My friend, Frank, is always telling about how many women contact him on various on line dating sites, and how many he actually meets. Being the old married man that I am, it’s easy to live vicariously through him. All names have been changed to protect the guilty and innocent.
Frank is 57, with a shaved head and a goatee. He’s a funny guy with a biting sense of humour, which is one reason we get along so well. His main hobby is photography, whether it is taking beautiful outdoor shots or what he calls boudoir photography.
I call it taking nude photos of good looking women who pay him to do it. Not a bad gig if you can get it. I have offered to hold the lights or whatever next time he has an indoor shoot. Frank says get in line for all the others who have asked the same thing.
Anyway, he tells me there are more on line dating sites out there than we can count, which is why he keeps his profile short and to the point. He likes women within 10 years below his age, preferably without kids that take a lot of mom's time and energy; fairly good looking, with a nice shape, but not fat. Unlike most men, who go for big boobs, since Frank has seen so many boobs, in his photography work, it's not a major concern.
One thing that Frank told me that truly blew my mind is how horny these women truly are; how quickly they are willing to have sex with a man they just met. One story that was truly unbelievable is about Sandy, who contacted him first. They started chatting, which turned into hours on the phone and, then, finally meeting. All this happened in the space of a couple of days.
Sandy invited Frank over. They’re talking on the couch. Next thing he knows, she’s on his lap, undressing them both and they're going at it like two rabbits.
When I see him at work, he’s happy, on cloud nine, saying he’s maybe found "the one." Naturally, it’s my job to bring him back to the ground. I tell him to stop listening to the little head and listen to the big head.
He just gives me that smile of man who just had great sex and can’t wait to have more. I warn him to take it slow. Otherwise, he won’t be able to build a solid relationship.
A couple of weeks go by and all I’m hearing about is the great sex. Then all of a sudden, it stops. He’s finding faults with her that most mortal men wouldn’t care about if they’re having great sex. But Frank is way too picky for his own good and things with Sandy quickly burn out.
What follows is a string of first and second dates that one way or another culminates in some sort of physical contact, none of which Frank seems to find satisfying enough to have a third date. I keep telling him he’s too picky and just find that one woman that meets most of his criteria. Finally, Frank meets Chloe, who it turns out is, wait for it, horny and has sex on the second or third date.
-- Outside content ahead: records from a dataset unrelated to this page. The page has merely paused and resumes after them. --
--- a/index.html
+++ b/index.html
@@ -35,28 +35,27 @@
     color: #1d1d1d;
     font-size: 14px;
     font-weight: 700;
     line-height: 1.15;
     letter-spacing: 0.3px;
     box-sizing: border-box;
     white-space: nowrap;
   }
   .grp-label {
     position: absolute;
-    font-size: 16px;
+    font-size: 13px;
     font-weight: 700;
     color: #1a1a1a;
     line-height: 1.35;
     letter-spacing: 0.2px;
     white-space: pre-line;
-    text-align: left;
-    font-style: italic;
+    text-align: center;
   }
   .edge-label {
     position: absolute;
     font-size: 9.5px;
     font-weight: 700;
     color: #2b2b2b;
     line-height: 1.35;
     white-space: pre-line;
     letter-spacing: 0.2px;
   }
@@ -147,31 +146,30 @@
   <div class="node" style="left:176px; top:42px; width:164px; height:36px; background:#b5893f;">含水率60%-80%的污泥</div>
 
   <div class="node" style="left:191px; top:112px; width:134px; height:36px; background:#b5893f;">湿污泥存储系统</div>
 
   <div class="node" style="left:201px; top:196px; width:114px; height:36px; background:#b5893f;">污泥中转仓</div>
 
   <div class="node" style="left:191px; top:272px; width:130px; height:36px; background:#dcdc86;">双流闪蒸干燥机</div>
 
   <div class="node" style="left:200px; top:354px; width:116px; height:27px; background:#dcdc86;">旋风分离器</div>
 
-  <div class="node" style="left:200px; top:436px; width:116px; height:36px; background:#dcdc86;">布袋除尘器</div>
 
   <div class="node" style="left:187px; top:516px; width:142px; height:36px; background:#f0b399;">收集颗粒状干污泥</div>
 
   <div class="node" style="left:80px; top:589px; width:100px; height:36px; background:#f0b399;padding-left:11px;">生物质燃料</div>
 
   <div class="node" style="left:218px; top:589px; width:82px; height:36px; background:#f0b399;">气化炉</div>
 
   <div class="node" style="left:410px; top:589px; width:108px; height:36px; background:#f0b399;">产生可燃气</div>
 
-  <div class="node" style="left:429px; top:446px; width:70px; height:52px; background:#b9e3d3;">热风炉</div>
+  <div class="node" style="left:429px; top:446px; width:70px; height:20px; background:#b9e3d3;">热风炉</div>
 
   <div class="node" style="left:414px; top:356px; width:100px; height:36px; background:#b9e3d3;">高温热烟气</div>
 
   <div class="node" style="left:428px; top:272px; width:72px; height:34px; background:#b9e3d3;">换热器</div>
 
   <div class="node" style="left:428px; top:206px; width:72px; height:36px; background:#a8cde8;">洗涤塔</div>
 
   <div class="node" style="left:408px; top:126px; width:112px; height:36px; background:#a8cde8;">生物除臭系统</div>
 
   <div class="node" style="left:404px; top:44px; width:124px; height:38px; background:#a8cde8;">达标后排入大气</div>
Chloe is different. Frank has found "the one." It also turns out that she’s open to new ideas and they get into the swinging lifestyle, which Frank has always wanted to do on a regular basis. There are a couple of road hazards with Chloe, which include two teenage kids and a good for nothing ex-husband.
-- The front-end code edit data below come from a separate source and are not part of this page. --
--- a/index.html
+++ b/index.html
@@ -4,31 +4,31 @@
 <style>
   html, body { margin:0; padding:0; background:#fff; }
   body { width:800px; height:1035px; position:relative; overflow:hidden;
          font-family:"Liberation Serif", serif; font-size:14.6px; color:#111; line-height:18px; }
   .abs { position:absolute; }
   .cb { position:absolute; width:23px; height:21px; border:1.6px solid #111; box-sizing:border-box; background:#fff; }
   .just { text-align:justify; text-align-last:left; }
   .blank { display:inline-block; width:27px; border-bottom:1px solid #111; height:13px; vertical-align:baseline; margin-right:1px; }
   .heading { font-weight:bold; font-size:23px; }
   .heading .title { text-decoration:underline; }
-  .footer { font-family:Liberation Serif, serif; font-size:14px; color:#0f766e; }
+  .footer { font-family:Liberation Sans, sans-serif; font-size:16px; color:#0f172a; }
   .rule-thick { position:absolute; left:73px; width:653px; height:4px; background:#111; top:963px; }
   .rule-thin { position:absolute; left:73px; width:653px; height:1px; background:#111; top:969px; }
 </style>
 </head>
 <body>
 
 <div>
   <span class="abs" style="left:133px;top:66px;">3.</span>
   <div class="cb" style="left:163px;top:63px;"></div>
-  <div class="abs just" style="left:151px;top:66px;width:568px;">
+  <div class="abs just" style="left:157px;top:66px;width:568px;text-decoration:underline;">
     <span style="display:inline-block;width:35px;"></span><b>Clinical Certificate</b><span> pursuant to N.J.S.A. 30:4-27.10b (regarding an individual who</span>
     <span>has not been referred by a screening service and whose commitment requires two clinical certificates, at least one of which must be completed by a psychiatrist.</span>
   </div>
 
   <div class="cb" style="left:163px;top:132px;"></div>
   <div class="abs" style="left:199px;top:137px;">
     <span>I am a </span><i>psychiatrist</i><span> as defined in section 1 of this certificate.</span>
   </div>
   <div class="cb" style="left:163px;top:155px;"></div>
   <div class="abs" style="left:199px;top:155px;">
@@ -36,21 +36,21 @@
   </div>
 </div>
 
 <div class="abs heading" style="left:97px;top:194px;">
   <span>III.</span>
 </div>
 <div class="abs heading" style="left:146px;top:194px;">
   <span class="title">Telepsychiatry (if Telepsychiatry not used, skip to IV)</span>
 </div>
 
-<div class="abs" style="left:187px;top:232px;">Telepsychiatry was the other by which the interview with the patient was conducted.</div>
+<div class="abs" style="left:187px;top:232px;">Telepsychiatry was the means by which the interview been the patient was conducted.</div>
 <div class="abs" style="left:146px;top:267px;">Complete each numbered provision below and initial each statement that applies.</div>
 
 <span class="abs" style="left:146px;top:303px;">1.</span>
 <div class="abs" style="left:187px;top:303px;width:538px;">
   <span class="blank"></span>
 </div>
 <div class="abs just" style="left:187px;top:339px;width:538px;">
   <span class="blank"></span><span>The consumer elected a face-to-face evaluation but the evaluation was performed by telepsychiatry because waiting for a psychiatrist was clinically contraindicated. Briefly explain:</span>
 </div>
Things move on for about a year, when everything at once goes wrong. Chloe has a disease, which Frank knew about from the beginning. Now her physical health is getting worse, one of the kids is having psychological issues and they aren’t spending anytime together, alone.
Texts go flying across their phones, along with some voice mails and talks, but this relationship can’t be salvaged. Frank will just have to go back onto all those dating sites and once again start having random sex.
What’s wrong with this picture?
Matt Seinberg lives on Long Island, a few minutes east of New York City. He looks at everything around him and notices much. Somewhat less cynical than dyed in the wool New Yorkers, Seinberg believes those who don't see what he does like reading about what he sees and what it means to him. Seinberg columns revel in the silly little things of life and laughter as well as much well-directed anger at inept, foolish public officials. Mostly, Seinberg writes for those who laugh easily at their own foibles as well as those of others.